Difference listings
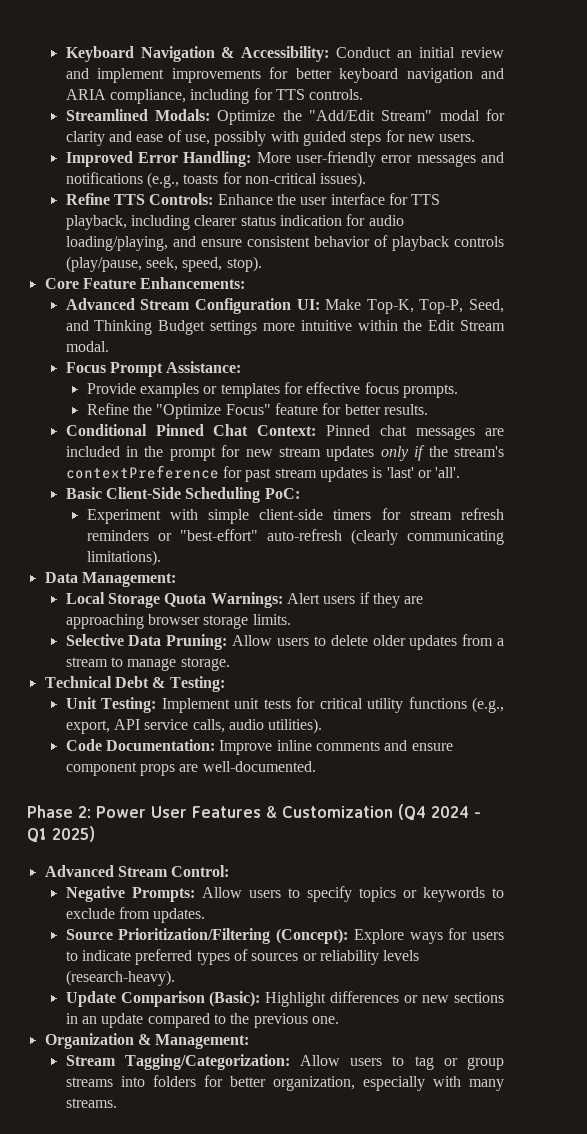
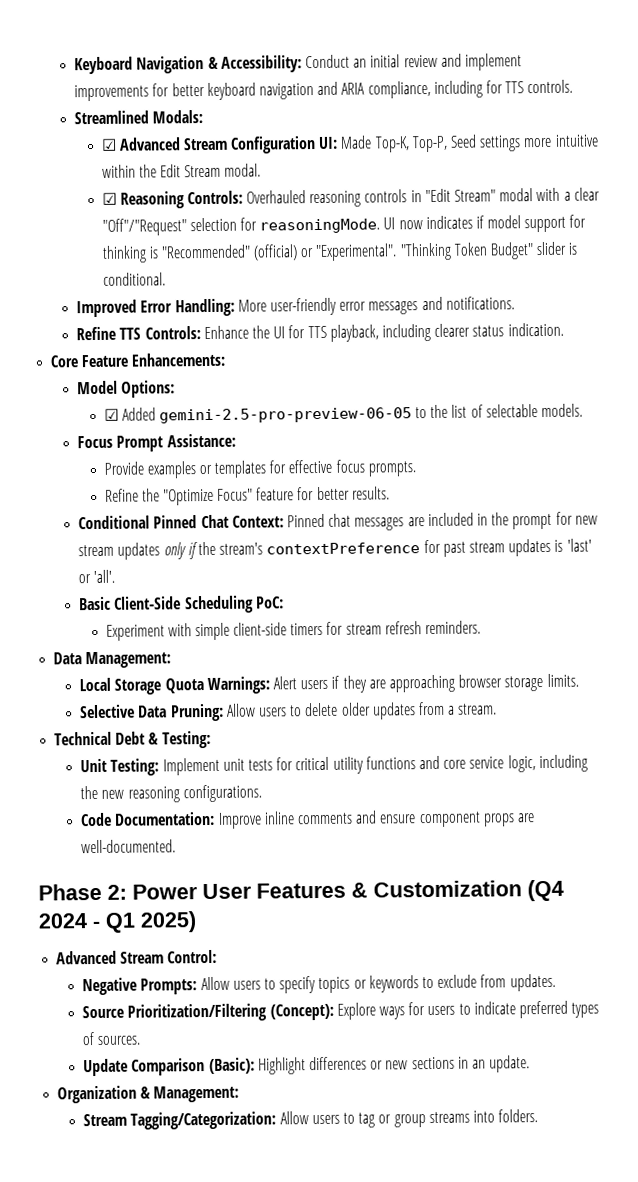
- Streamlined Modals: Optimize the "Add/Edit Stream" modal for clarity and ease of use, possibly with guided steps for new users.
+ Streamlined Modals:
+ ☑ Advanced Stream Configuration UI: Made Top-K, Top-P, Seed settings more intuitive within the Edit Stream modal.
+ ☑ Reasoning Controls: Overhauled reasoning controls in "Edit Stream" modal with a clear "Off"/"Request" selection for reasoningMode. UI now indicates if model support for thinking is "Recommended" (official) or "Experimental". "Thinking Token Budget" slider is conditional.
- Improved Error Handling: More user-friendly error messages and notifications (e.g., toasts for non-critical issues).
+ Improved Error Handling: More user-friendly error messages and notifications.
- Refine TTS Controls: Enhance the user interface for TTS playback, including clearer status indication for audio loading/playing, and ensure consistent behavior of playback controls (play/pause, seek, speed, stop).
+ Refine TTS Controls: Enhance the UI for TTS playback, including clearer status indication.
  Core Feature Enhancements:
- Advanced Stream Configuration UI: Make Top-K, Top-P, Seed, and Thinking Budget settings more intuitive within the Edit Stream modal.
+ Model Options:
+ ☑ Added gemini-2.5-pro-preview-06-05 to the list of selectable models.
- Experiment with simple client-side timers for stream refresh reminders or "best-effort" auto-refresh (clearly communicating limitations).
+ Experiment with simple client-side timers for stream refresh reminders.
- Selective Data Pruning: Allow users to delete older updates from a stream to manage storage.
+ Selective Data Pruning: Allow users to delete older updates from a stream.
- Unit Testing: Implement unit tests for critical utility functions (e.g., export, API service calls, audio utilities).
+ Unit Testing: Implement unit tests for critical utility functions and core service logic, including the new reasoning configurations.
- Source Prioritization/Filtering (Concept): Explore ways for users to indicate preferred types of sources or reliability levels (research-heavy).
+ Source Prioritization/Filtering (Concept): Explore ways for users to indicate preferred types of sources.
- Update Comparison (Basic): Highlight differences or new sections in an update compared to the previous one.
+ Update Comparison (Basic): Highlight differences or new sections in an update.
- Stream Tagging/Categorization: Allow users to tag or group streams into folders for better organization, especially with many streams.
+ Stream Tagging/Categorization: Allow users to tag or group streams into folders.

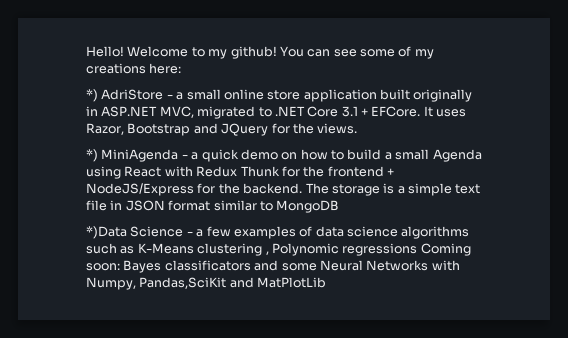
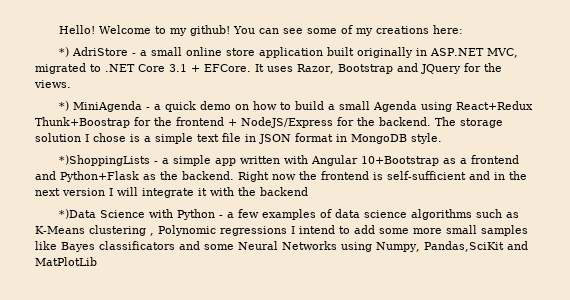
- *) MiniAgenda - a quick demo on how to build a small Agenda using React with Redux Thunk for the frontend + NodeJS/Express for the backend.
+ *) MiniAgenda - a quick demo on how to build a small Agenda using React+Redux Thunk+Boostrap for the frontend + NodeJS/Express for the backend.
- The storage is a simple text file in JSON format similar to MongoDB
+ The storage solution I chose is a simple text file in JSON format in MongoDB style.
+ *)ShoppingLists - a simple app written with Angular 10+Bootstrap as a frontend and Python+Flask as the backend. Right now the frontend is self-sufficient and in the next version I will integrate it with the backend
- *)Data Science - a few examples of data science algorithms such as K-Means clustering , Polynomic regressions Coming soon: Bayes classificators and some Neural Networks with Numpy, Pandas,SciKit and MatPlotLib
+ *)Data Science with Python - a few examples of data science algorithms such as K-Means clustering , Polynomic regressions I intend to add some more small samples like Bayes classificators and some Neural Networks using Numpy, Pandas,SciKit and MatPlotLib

| WHAT TO PRODUCE |
If a line above holds the word "Controls", copy it.

| ANSWER SPACE |
+ ☑ Reasoning Controls: Overhauled reasoning controls in "Edit Stream" modal with a clear "Off"/"Request" selection for reasoningMode. UI now indicates if model support for thinking is "Recommended" (official) or "Experimental". "Thinking Token Budget" slider is conditional.
- Refine TTS Controls: Enhance the user interface for TTS playback, including clearer status indication for audio loading/playing, and ensure consistent behavior of playback controls (play/pause, seek, speed, stop).
+ Refine TTS Controls: Enhance the UI for TTS playback, including clearer status indication.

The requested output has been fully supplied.